The Treasury described this is as an initial step, the aim of which is to create a base of evidence for ways in which the burdens imposed on employers of operating two different tax systems can be eased.

At the moment, the income tax and national insurance systems work separately from each other, but the Government believes that greater integration of the two has the potential to remove economic distortions, reduce admin for businesses, and improve fairness for individual earners.

The ‘call for evidence’ document asks 14 questions, the majority of which focus on the burdens employers and payroll professionals face in managing income tax and NIC payments through the Pay As You Earn system. 

Examples are how much staff time and other resources are required to operate a payroll, which aspects of the process currently work well and how often problems are encountered when calculating payments.

David Gauke, Secretary to the Treasury, said: “The Government is committed to a programme of tax reform that aims to make the UK tax system the most competitive in the G20 for business, and simpler to understand for individual taxpayers. 

“Greater integration of income tax and NICs will be a radical reform, but we believe that it has potential to bring real improvements. 

“This is a first step in our consideration of this matter and we would like to hear from businesses and other stakeholders before we move on to further consultation later in the year.”

The Government acknowledged that income tax and NICs were introduced for different reasons and said it plans the two taxes will continue to have different rationales. 

As the Chancellor made clear in the Budget 2011, the contributory principle that underpins the National Insurance system will be maintained.
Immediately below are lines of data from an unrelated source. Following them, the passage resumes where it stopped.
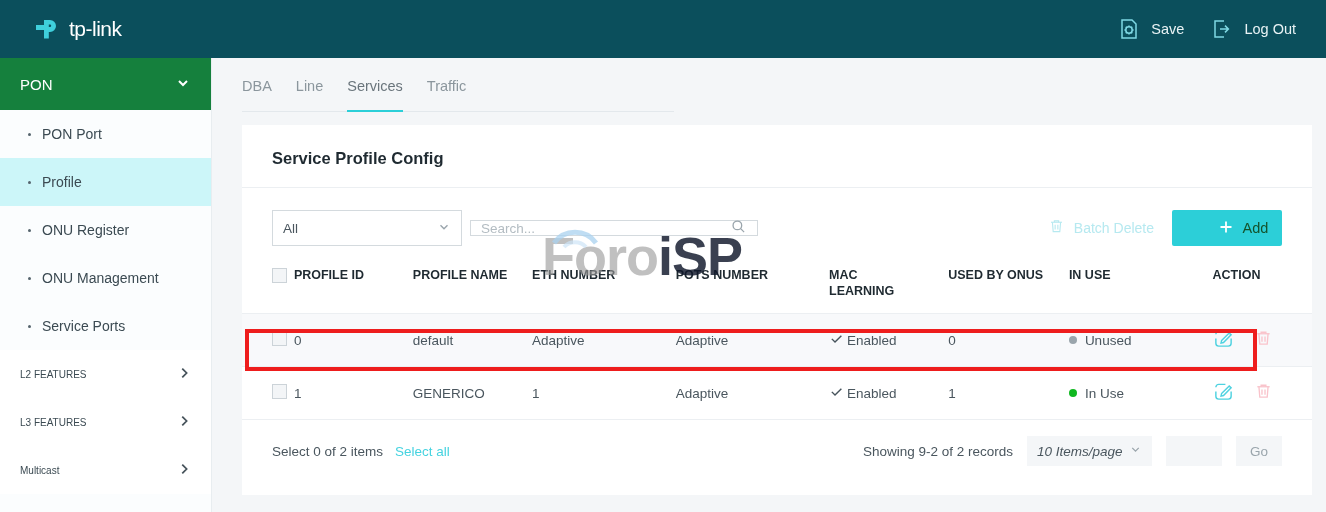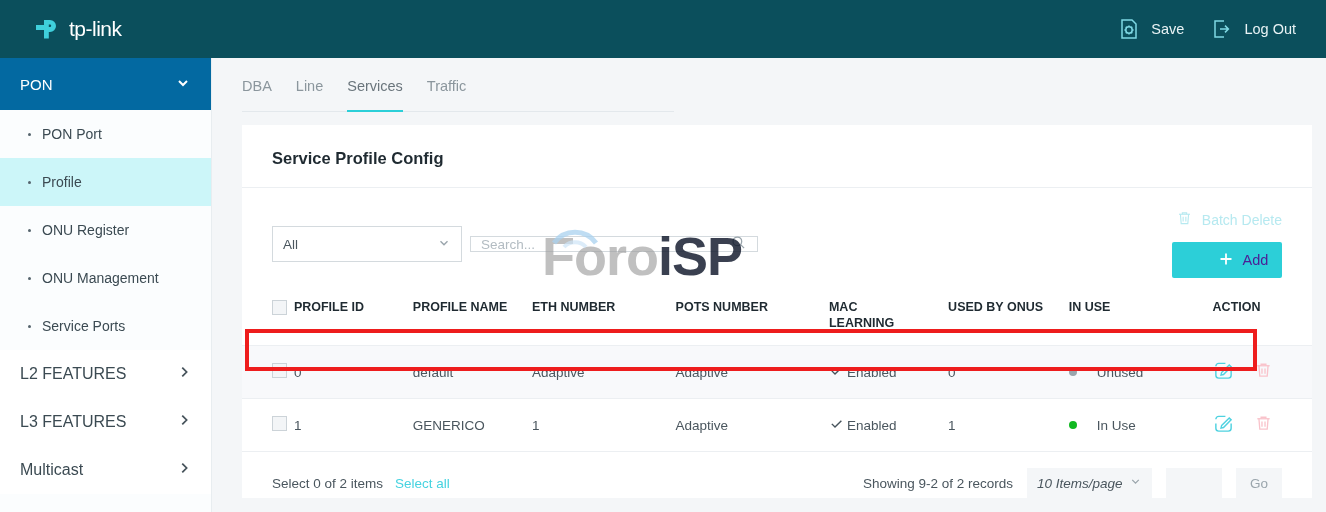--- a/index.html
+++ b/index.html
@@ -42,7 +42,7 @@
     border-right: 1px solid #e8edf0;
   }
   .side-group-head {
-    height: 52px; background: #0369a1;
+    height: 52px; background: #15803d;
     display: flex; align-items: center;
     padding: 0 20px; color: #ffffff;
     font-size: 15px; cursor: pointer;

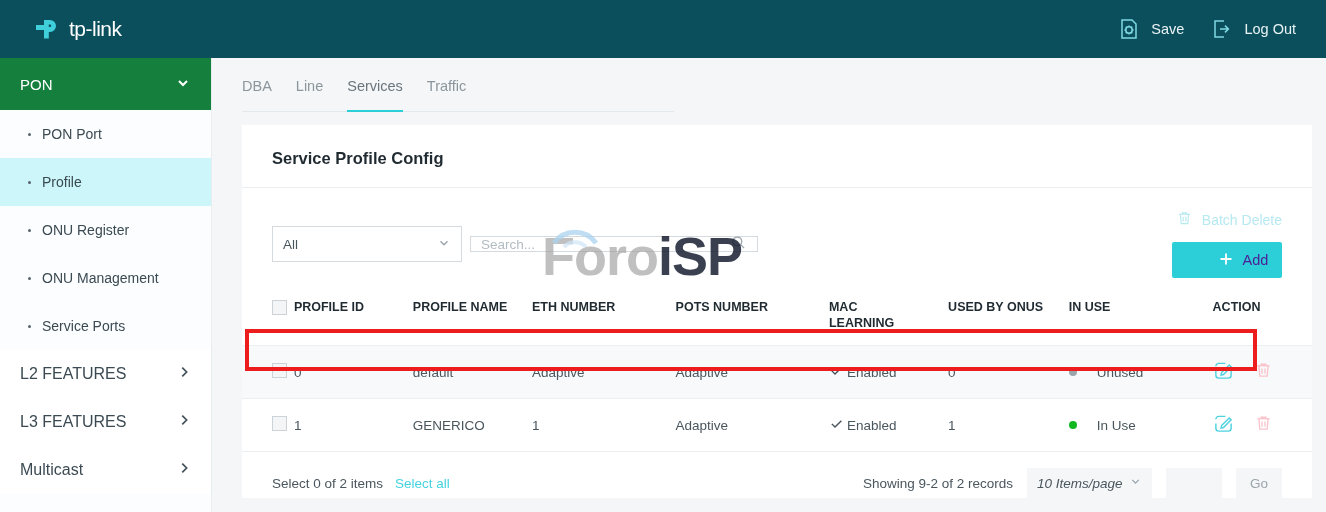--- a/index.html
+++ b/index.html
@@ -123,7 +123,7 @@
   .search-box input::placeholder { color: #b3bcc2; }
 
   .toolbar-right {
-    margin-left: auto; display: flex; align-items: flex-end; gap: 12px; flex-direction: column;
+    margin-left: auto; display: flex; align-items: center; gap: 18px;
   }
   .batch-delete {
     display: flex; align-items: center; gap: 9px;

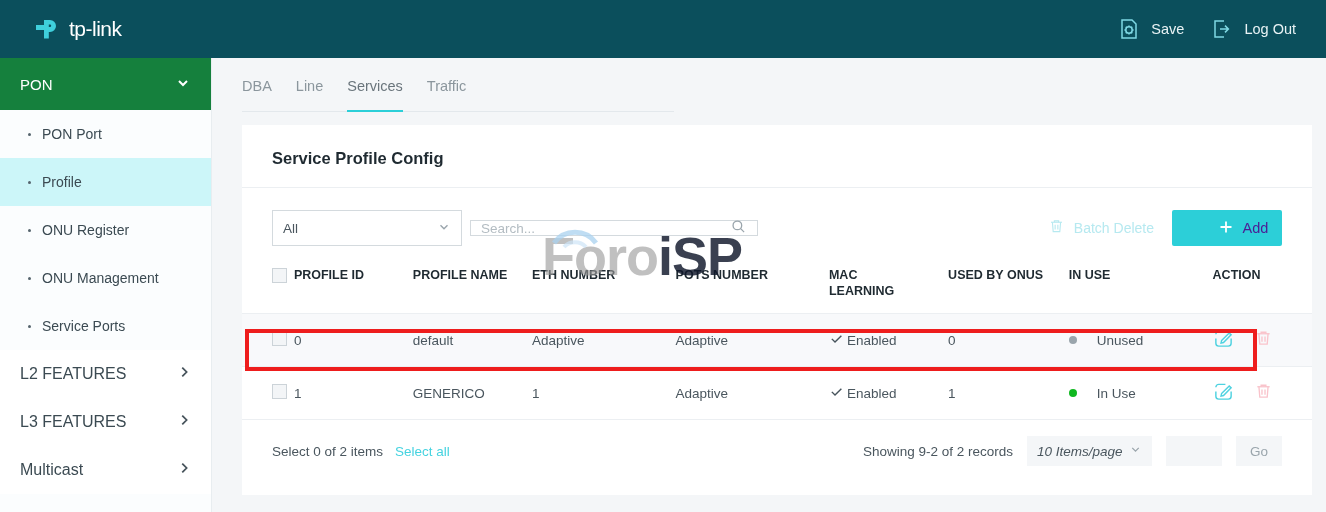--- a/index.html
+++ b/index.html
@@ -130,7 +130,7 @@
     color: #b6e9f0; font-size: 14px; cursor: default;
   }
   .btn-add {
-    background: #2ccfd8; color: #4c1d95; border: none;
+    background: #2ccfd8; color: #14532d; border: none;
     width: 110px; height: 36px; font-size: 14.5px;
     display: flex; align-items: center; justify-content: center;
     gap: 9px; cursor: pointer; border-radius: 2px;

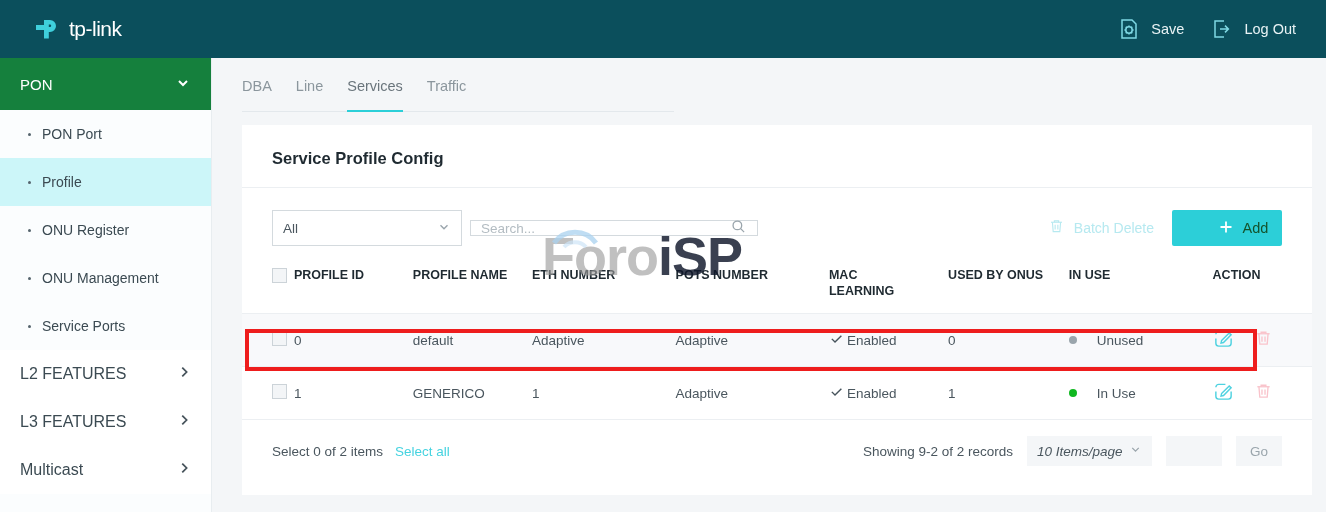--- a/index.html
+++ b/index.html
@@ -181,7 +181,7 @@
     background: #f3f5f7; display: inline-block; cursor: pointer;
   }
   .mac-cell { display: flex; align-items: center; gap: 3px; }
-  .status-cell { display: flex; align-items: center; gap: 20px; }
+  .status-cell { display: flex; align-items: center; gap: 8px; }
   .sdot { width: 8px; height: 8px; border-radius: 50%; flex: none; }
   .act-cell { display: flex; align-items: center; gap: 20px; }
   .icon-btn { cursor: pointer; display: block; }

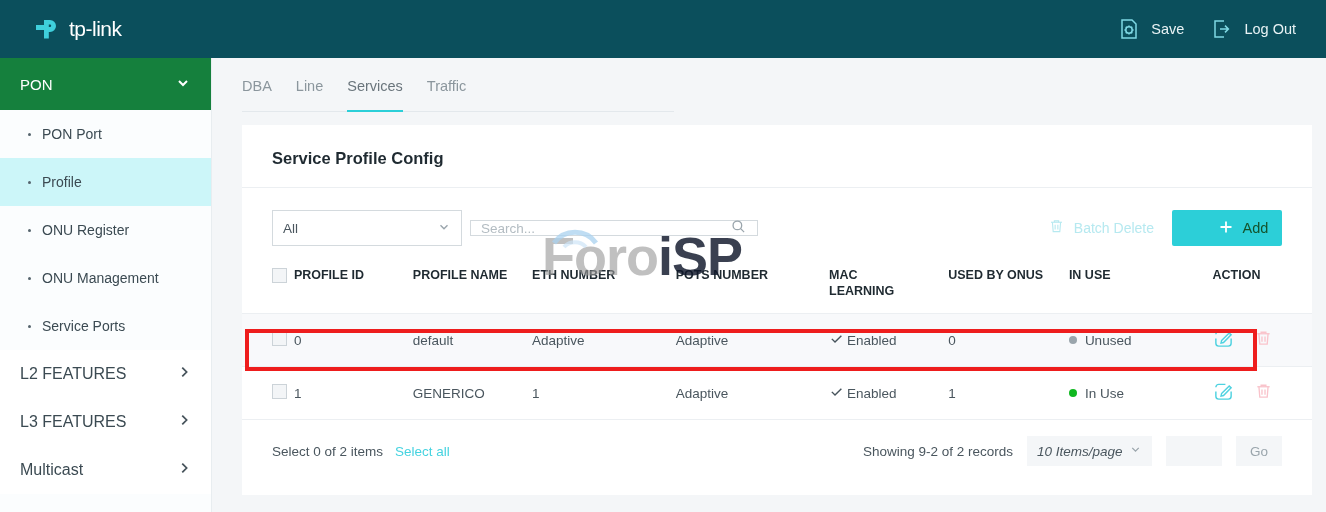--- a/index.html
+++ b/index.html
@@ -60,7 +60,7 @@
   }
   .side-item {
     height: 48px; display: flex; align-items: center;
-    padding: 0 20px; font-size: 16px; color: #3b4a52;
+    padding: 0 20px; font-size: 10px; color: #3b4a52;
     cursor: pointer; background: #ffffff;
   }
   .side-item .chev-r { margin-left: auto; }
So NICs will not be extended to individuals above State Pension Age or to pensions, savings and dividends.

The document was welcomed by the Chartered Institute of Taxation (CIOT).
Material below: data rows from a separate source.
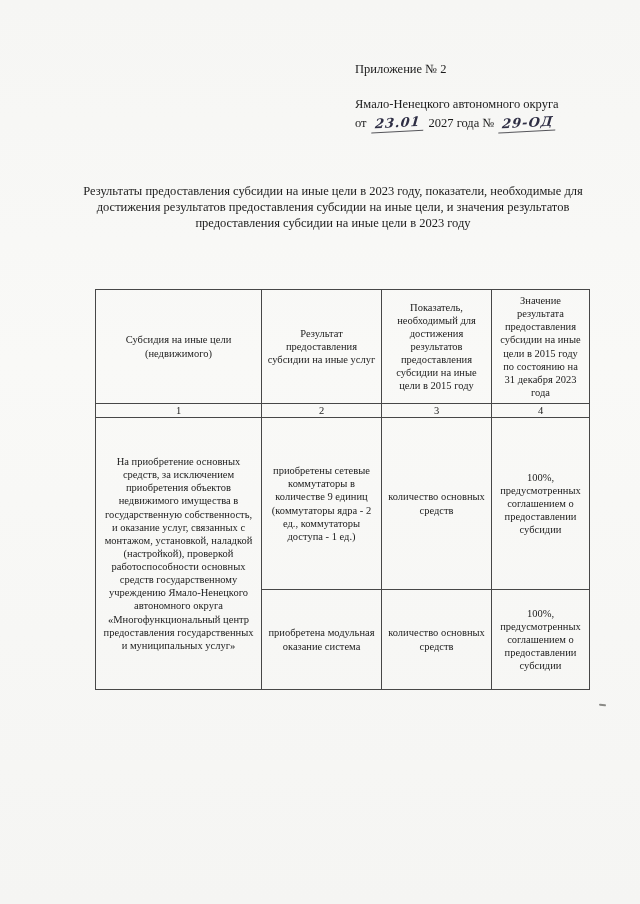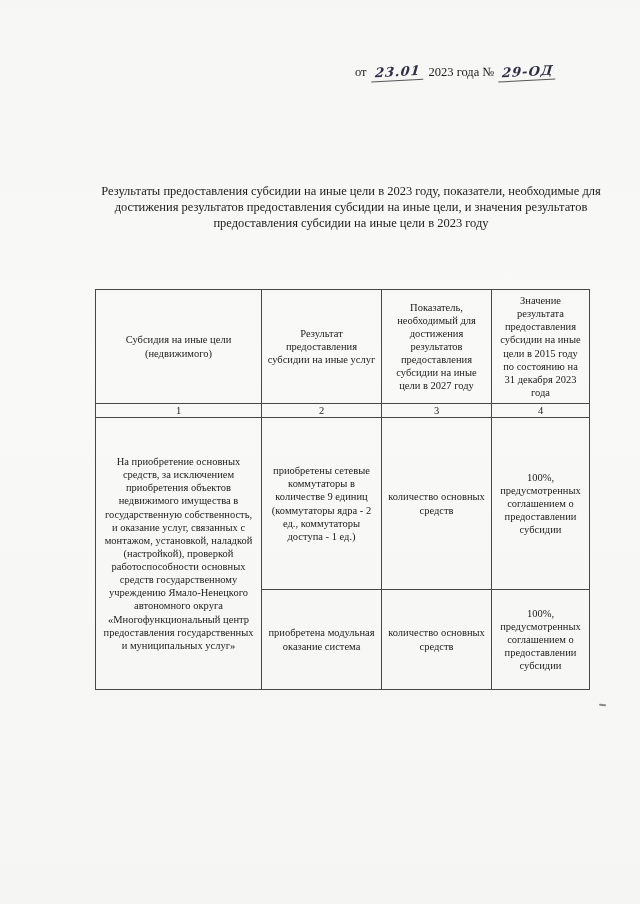--- a/index.html
+++ b/index.html
@@ -109,6 +109,7 @@
 <body>
 
 <div class="appendix-block">
+  <div class="appendix-label">Приложение № 2</div>
   <div class="order-date-line">
     <span>от</span>
     <span class="handwritten">23.01</span>

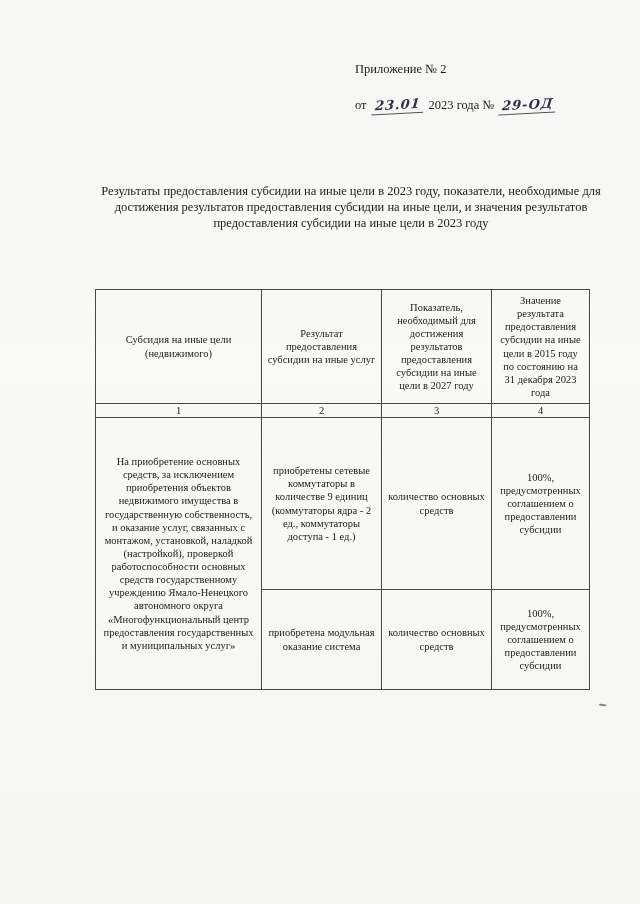--- a/index.html
+++ b/index.html
@@ -110,6 +110,7 @@
 
 <div class="appendix-block">
   <div class="appendix-label">Приложение № 2</div>
+  <span class="order-line">Ямало-Ненецкого автономного округа</span>
   <div class="order-date-line">
     <span>от</span>
     <span class="handwritten">23.01</span>

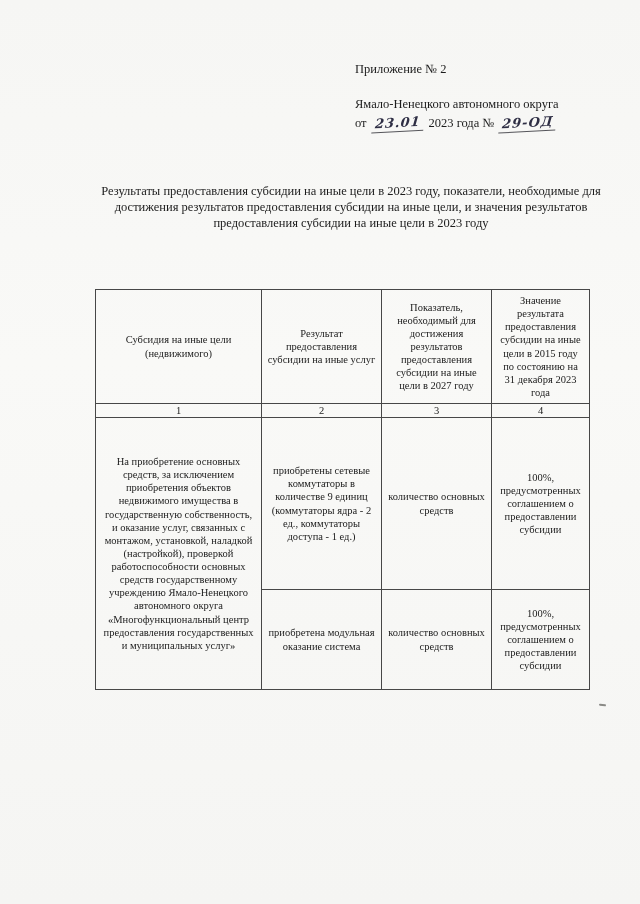--- a/index.html
+++ b/index.html
@@ -114,7 +114,7 @@
   <div class="order-date-line">
     <span>от</span>
     <span class="handwritten">23.01</span>
-    <span>2023 года №</span>
+    <span>2027 года №</span>
     <span class="handwritten">29-ОД</span>
   </div>
 </div>

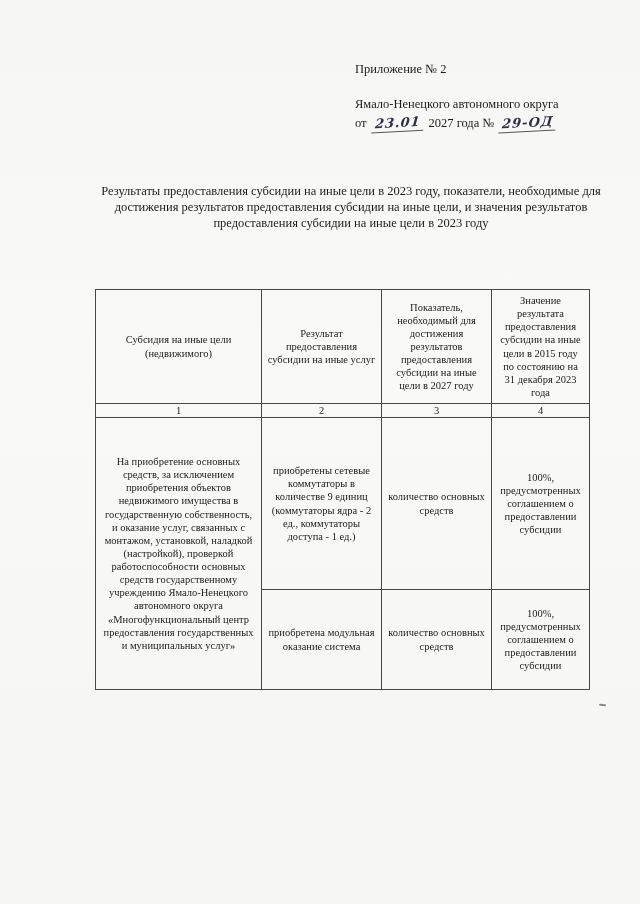--- a/index.html
+++ b/index.html
@@ -52,7 +52,7 @@
   
   .doc-title {
     position: absolute;
-    left: 101px;
+    left: 83px;
     top: 183px;
     width: 500px;
     text-align: center;

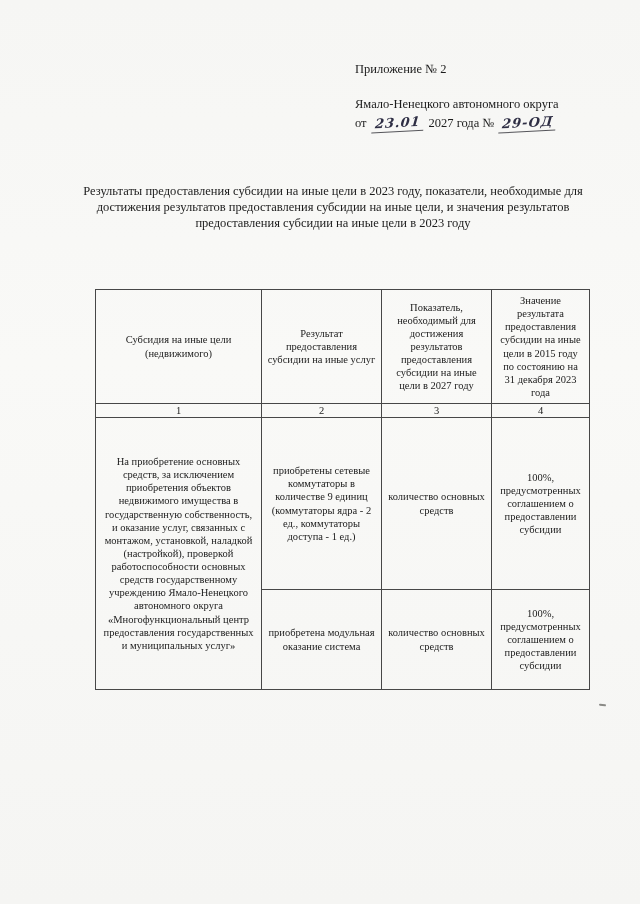--- a/index.html
+++ b/index.html
@@ -132,7 +132,7 @@
     <tr class="header-row">
       <th>Субсидия на иные цели (недвижимого)</th>
       <th>Результат предоставления субсидии на иные услуг</th>
-      <th>Показатель, необходимый для достижения результатов предоставления субсидии на иные цели в 2027 году</th>
+      <th>Показатель, необходимый для достижения результатов предоставления субсидии на иные цели в 2015 году</th>
       <th>Значение результата предоставления субсидии на иные цели в 2015 году по состоянию на 31 декабря 2023 года</th>
     </tr>
     <tr class="num-row">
Anthony Thomas, the CIOT’s president, commented: “The Government deserve congratulations on finally grasping a nettle that successive administrations have shied away from. As the Office of Tax Simplification’s recent report showed, there are real administrative savings, for employers and for HMRC, in harmonising the way the two taxes are run.

“The Government’s approach of evidence-gathering over the summer, followed by a formal consultation document in the autumn, is sensible. There are risks to this process and it is right that the Government proceeds carefully. They are right to have ruled out extending NICs to pensions or to savings income at the present time, as this aspect could otherwise have overshadowed the consultation process.”

However, Mr Thomas warned that, within the boundaries set by the Treasury, there is need for the Government to think widely and to aim for real simplification.

The deadline for responses to the call for evidence is 19 September 2011.